##### Provided records

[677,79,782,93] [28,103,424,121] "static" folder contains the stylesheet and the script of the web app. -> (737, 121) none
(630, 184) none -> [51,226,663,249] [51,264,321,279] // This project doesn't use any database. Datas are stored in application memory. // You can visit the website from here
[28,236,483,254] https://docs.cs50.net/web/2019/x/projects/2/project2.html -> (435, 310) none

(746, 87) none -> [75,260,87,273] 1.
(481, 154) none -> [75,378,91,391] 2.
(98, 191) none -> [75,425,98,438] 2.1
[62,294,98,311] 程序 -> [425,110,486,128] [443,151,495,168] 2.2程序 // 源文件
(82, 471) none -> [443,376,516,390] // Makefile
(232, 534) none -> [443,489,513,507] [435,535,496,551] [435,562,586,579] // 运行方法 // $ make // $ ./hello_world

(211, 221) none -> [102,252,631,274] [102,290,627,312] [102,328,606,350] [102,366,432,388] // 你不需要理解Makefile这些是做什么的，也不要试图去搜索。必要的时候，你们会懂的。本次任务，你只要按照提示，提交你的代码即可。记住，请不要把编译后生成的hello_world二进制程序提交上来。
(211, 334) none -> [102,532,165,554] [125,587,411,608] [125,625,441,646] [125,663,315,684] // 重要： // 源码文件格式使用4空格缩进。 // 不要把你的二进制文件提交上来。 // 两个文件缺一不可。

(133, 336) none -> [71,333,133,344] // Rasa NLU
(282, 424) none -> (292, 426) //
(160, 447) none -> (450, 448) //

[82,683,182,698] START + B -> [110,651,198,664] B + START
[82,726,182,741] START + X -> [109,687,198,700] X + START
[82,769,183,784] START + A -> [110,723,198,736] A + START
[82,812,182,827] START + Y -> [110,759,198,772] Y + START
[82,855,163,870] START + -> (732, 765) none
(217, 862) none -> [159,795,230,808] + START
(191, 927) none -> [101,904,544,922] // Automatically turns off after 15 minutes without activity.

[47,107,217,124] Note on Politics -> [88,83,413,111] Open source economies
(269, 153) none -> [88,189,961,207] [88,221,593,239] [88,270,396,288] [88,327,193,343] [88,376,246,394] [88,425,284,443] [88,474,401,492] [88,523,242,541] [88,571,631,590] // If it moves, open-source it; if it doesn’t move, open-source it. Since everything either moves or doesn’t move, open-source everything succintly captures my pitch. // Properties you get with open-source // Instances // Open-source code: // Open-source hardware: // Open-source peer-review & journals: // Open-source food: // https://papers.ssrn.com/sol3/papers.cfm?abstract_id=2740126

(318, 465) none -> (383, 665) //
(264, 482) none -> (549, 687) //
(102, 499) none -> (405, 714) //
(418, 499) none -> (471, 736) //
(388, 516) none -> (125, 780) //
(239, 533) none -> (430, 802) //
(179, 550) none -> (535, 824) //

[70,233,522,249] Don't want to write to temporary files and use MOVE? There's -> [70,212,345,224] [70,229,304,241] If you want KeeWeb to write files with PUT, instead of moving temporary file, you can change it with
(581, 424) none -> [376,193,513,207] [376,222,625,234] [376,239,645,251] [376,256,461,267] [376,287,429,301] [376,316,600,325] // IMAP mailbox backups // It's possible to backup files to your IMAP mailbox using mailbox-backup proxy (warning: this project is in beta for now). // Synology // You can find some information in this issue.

##########

Task details: Retype the whole listing above exactly.

Response to the task:
[677,79,782,93] [28,103,424,121] "static" folder contains the stylesheet and the script of the web app. -> (737, 121) none
(630, 184) none -> [51,226,663,249] [51,264,321,279] // This project doesn't use any database. Datas are stored in application memory. // You can visit the website from here
[28,236,483,254] https://docs.cs50.net/web/2019/x/projects/2/project2.html -> (435, 310) none

(746, 87) none -> [75,260,87,273] 1.
(481, 154) none -> [75,378,91,391] 2.
(98, 191) none -> [75,425,98,438] 2.1
[62,294,98,311] 程序 -> [425,110,486,128] [443,151,495,168] 2.2程序 // 源文件
(82, 471) none -> [443,376,516,390] // Makefile
(232, 534) none -> [443,489,513,507] [435,535,496,551] [435,562,586,579] // 运行方法 // $ make // $ ./hello_world

(211, 221) none -> [102,252,631,274] [102,290,627,312] [102,328,606,350] [102,366,432,388] // 你不需要理解Makefile这些是做什么的，也不要试图去搜索。必要的时候，你们会懂的。本次任务，你只要按照提示，提交你的代码即可。记住，请不要把编译后生成的hello_world二进制程序提交上来。
(211, 334) none -> [102,532,165,554] [125,587,411,608] [125,625,441,646] [125,663,315,684] // 重要： // 源码文件格式使用4空格缩进。 // 不要把你的二进制文件提交上来。 // 两个文件缺一不可。

(133, 336) none -> [71,333,133,344] // Rasa NLU
(282, 424) none -> (292, 426) //
(160, 447) none -> (450, 448) //

[82,683,182,698] START + B -> [110,651,198,664] B + START
[82,726,182,741] START + X -> [109,687,198,700] X + START
[82,769,183,784] START + A -> [110,723,198,736] A + START
[82,812,182,827] START + Y -> [110,759,198,772] Y + START
[82,855,163,870] START + -> (732, 765) none
(217, 862) none -> [159,795,230,808] + START
(191, 927) none -> [101,904,544,922] // Automatically turns off after 15 minutes without activity.

[47,107,217,124] Note on Politics -> [88,83,413,111] Open source economies
(269, 153) none -> [88,189,961,207] [88,221,593,239] [88,270,396,288] [88,327,193,343] [88,376,246,394] [88,425,284,443] [88,474,401,492] [88,523,242,541] [88,571,631,590] // If it moves, open-source it; if it doesn’t move, open-source it. Since everything either moves or doesn’t move, open-source everything succintly captures my pitch. // Properties you get with open-source // Instances // Open-source code: // Open-source hardware: // Open-source peer-review & journals: // Open-source food: // https://papers.ssrn.com/sol3/papers.cfm?abstract_id=2740126

(318, 465) none -> (383, 665) //
(264, 482) none -> (549, 687) //
(102, 499) none -> (405, 714) //
(418, 499) none -> (471, 736) //
(388, 516) none -> (125, 780) //
(239, 533) none -> (430, 802) //
(179, 550) none -> (535, 824) //

[70,233,522,249] Don't want to write to temporary files and use MOVE? There's -> [70,212,345,224] [70,229,304,241] If you want KeeWeb to write files with PUT, instead of moving temporary file, you can change it with
(581, 424) none -> [376,193,513,207] [376,222,625,234] [376,239,645,251] [376,256,461,267] [376,287,429,301] [376,316,600,325] // IMAP mailbox backups // It's possible to backup files to your IMAP mailbox using mailbox-backup proxy (warning: this project is in beta for now). // Synology // You can find some information in this issue.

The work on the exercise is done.